DWARF V3 defines the following combinations

    . DW_AT_data_member_location (to specify the beginning of the
      data member, except this specification is only partial in the
      case of a "bit field")

optionally together with

    . DW_AT_byte_size, DW_AT_bit_size and DW_AT_bit_offset (to
      further specify the beginning of a "bit field" data member
      as well as specify the size of the data member)*

<end proposal part 1>

####################################################################

 2) In Section 5.1, replace the two paragraphs regarding byte size and
    bit fields that begin "A base type entry has" and "If the value
    ... does not fully occupy" (last two paragraphs on page 63 in V3)
    with the following:

<begin proposal text part 2>

A base type entry has either a DW_AT_byte_size attibute or a
DW_AT_bit_size attribute whose integer constant value (see Section
2.19) is the amount of storage needed to hold values of the type.

If the value of an object of the given type does not fully occupy the
storage described by a byte size attribute, the base type entry may 
also have a DW_AT_bit_size and a DW_AT_data_bit_offset attribute,
both of whose values are integer constant values (see Section 2.19).
The bit size attribute describes the actual size in bits used to
represent values of the given type.

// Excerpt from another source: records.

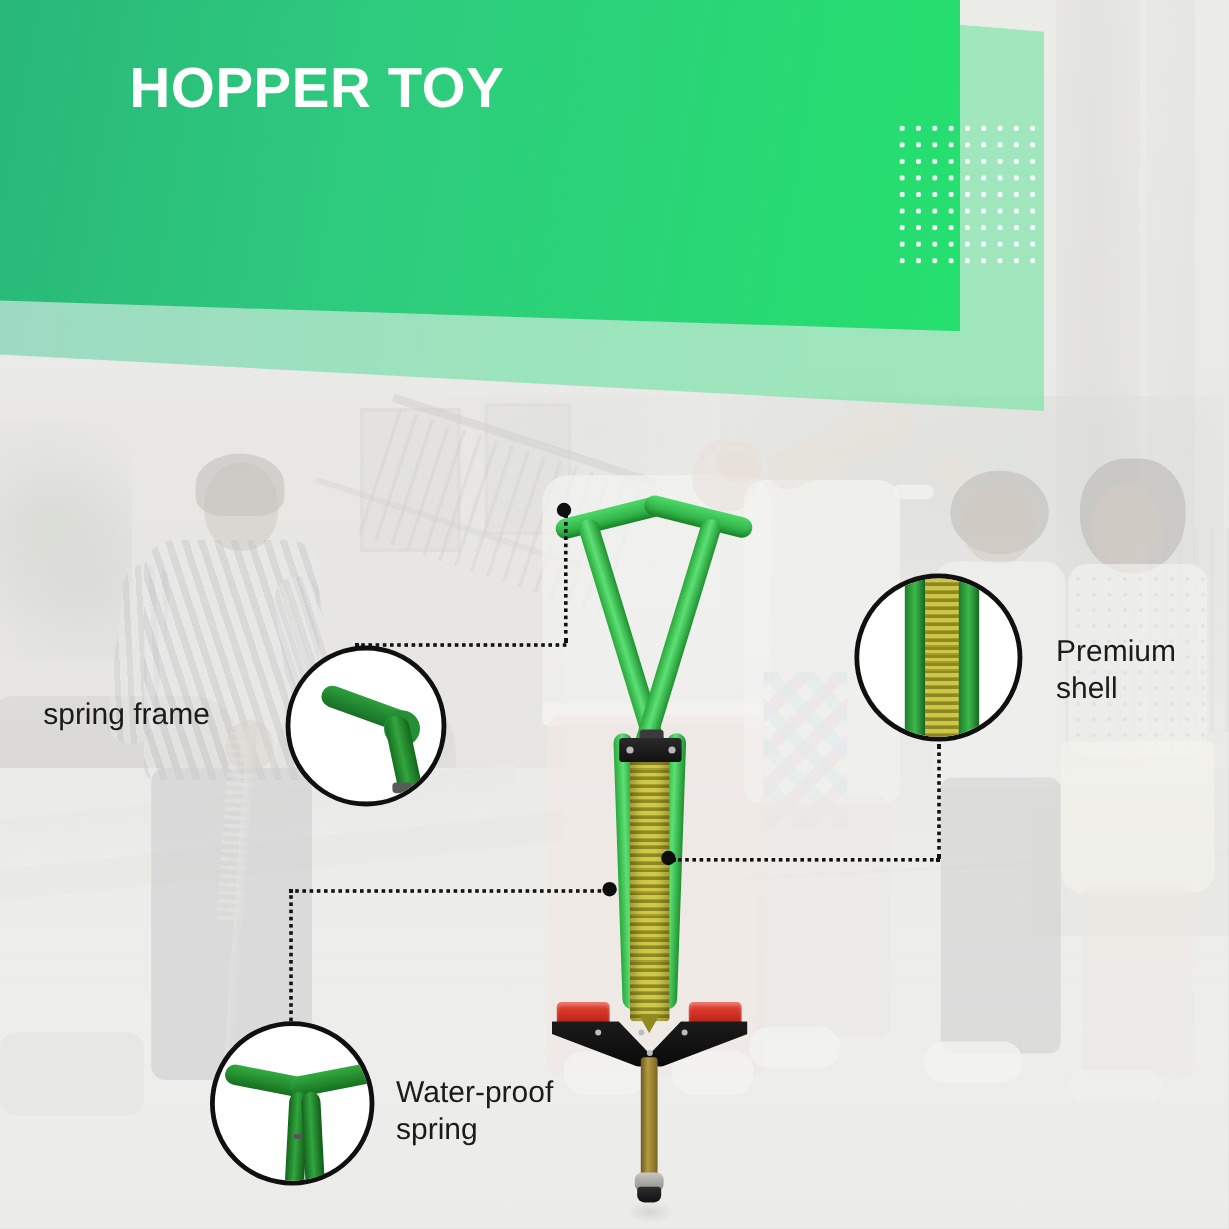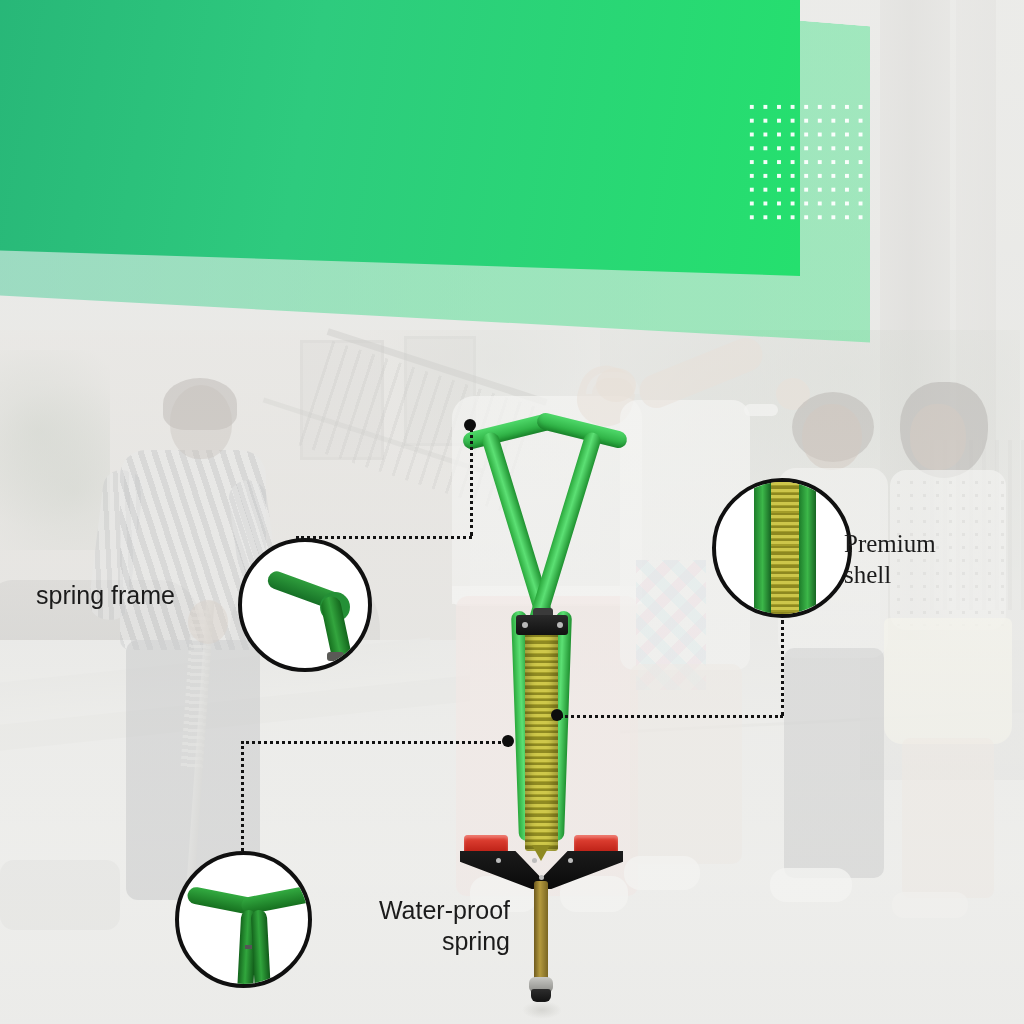--- a/index.html
+++ b/index.html
@@ -567,6 +567,7 @@
   <div class="dotgrid"></div>
 
   <div class="hdr">
+    <div class="title-l">HOPPER TOY</div>
   </div>
 
   <div class="pogo">

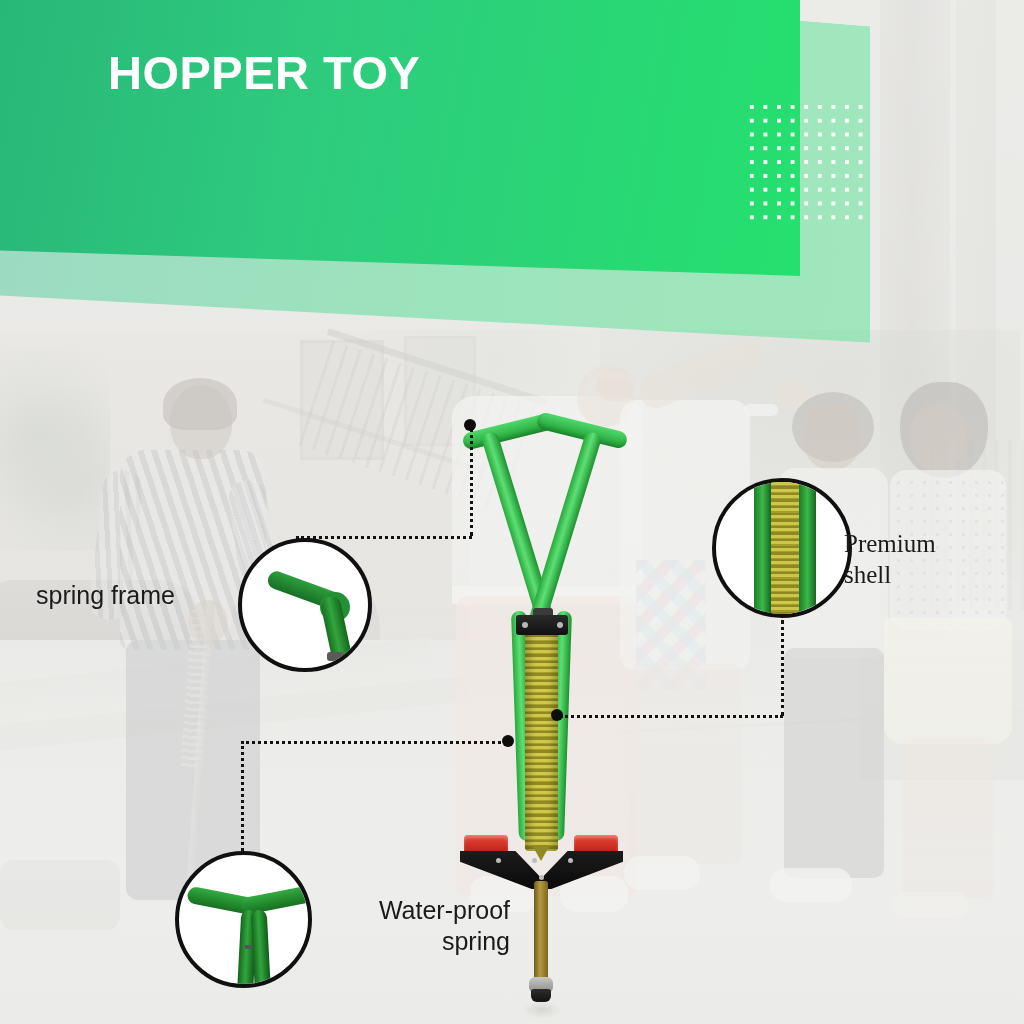--- a/index.html
+++ b/index.html
@@ -456,7 +456,7 @@
     font-weight:400;
   }
   .lbl-frame  { left:36px;  top:580px; width:200px; text-align:left; }
-  .lbl-spring { left:844px; top:528px; width:140px;font-family:Liberation Serif, serif; }
+  .lbl-spring { left:880px; top:528px; width:140px; }
   .lbl-shell  { left:330px; top:895px; width:180px;text-align:right; }
 
   

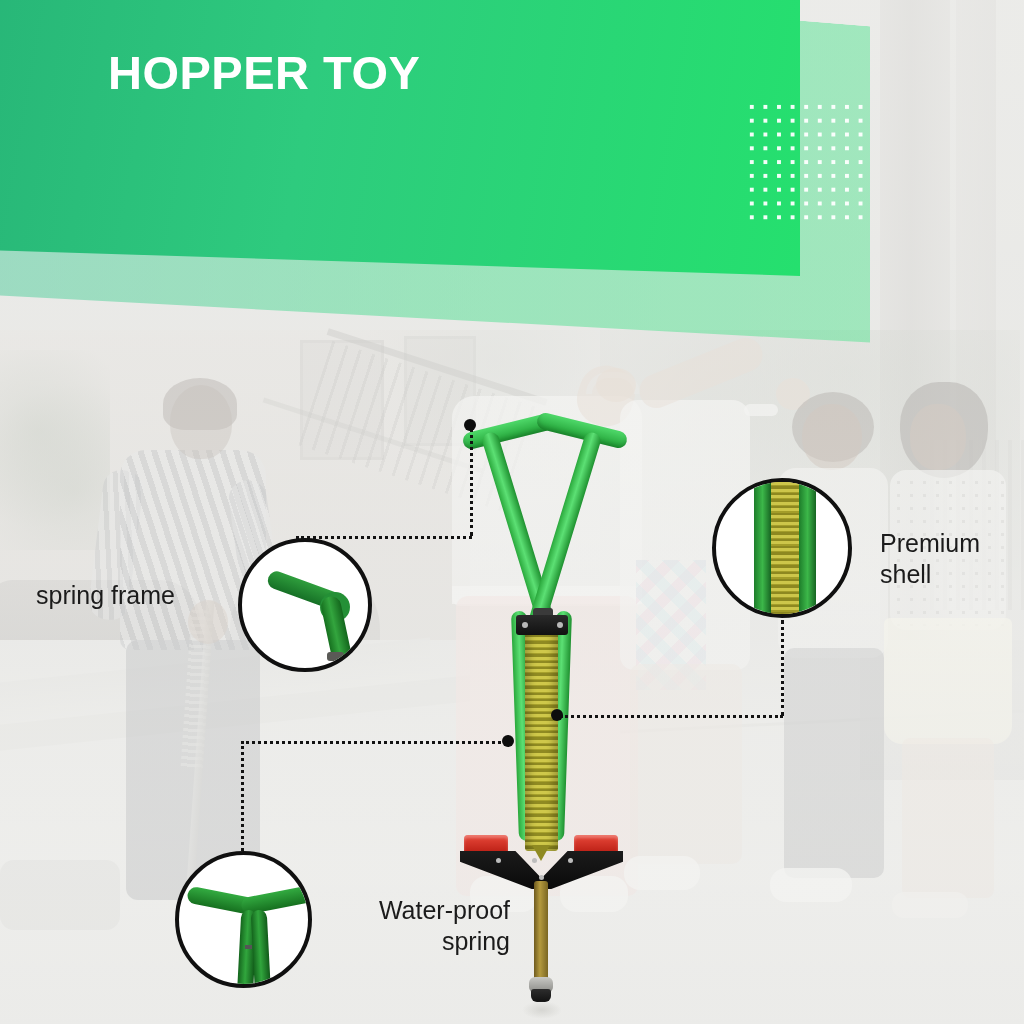--- a/index.html
+++ b/index.html
@@ -457,7 +457,7 @@
   }
   .lbl-frame  { left:36px;  top:580px; width:200px; text-align:left; }
   .lbl-spring { left:880px; top:528px; width:140px; }
-  .lbl-shell  { left:330px; top:895px; width:180px;text-align:right; }
+  .lbl-shell  { left:330px; top:895px; width:180px; }
 
   
   .dline { position:absolute; }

The data bit offset attribute
is the offset in bits from the beginning of the containing storage to
the beginning of the value. Bits that are part of the offset are padding.
The data bit offset uses the bit ordering and direction conventions
that are appropriate to the current language on the target system. If
this attribute is omitted a default data bit offset of 0 is assumed.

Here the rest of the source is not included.